Having carefully reviewed the record, briefs, and the contentions
of the parties at oral argument, we affirm the district court on the
opinion of that court.
AFFIRMED
MICHAEL, Circuit Judge, concurring in part and concurring in the
judgment:
I concur in the judgment and readily concur in the majority opinion
insofar as it affirms the district court on the merits. However, I
believe the district court used the wrong standard (excusable neglect)
in deciding its alternative grounds for dismissal, which was based on
the plaintiff's failure to file a timely brief in response to defendant's
motion for summary judgment. Instead of the "excusable neglect"

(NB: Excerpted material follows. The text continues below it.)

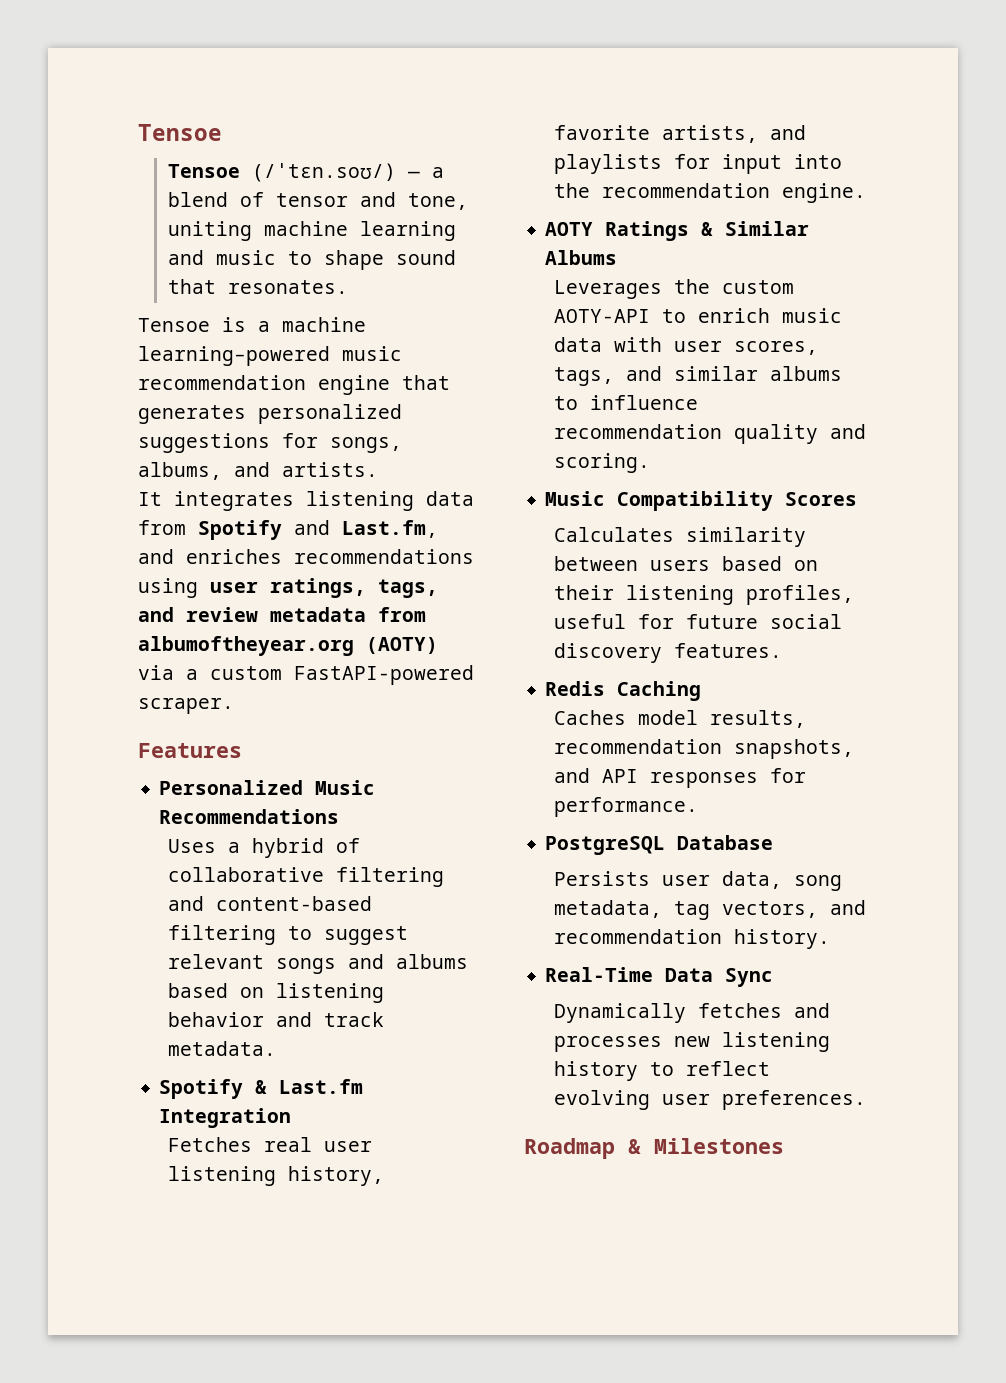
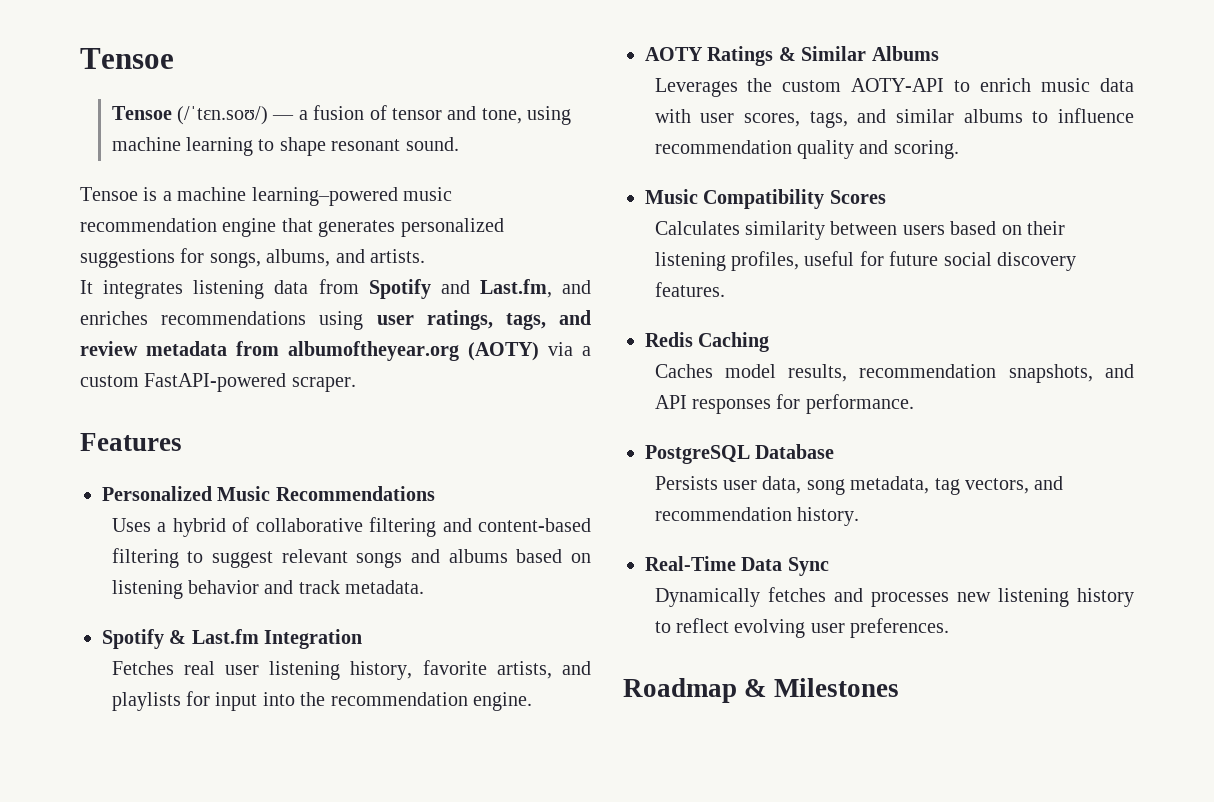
- Tensoe (/ˈtɛn.soʊ/) — a blend of tensor and tone, uniting machine learning and music to shape sound that resonates.
+ Tensoe (/ˈtɛn.soʊ/) — a fusion of tensor and tone, using machine learning to shape resonant sound.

standard used for the failure to file a timely answer or appeal, the
court should have applied a more lenient test identical to the one used
in Fed. R. Civ. P. 41(b) dismissals and set forth in Herbert v. Saffell,
877 F.2d 267 (4th Cir. 1989). See id. at 270 (holding that district
courts must consider the following factors: the degree of personal
responsibility of the plaintiff, the amount of prejudice caused to the
defendant, any history of deliberately proceeding in a dilatory fash-
ion, and the existence of sanctions less drastic than dismissal).
Because the district court used the wrong standard, I cannot vote to
affirm on the alternative grounds for dismissal.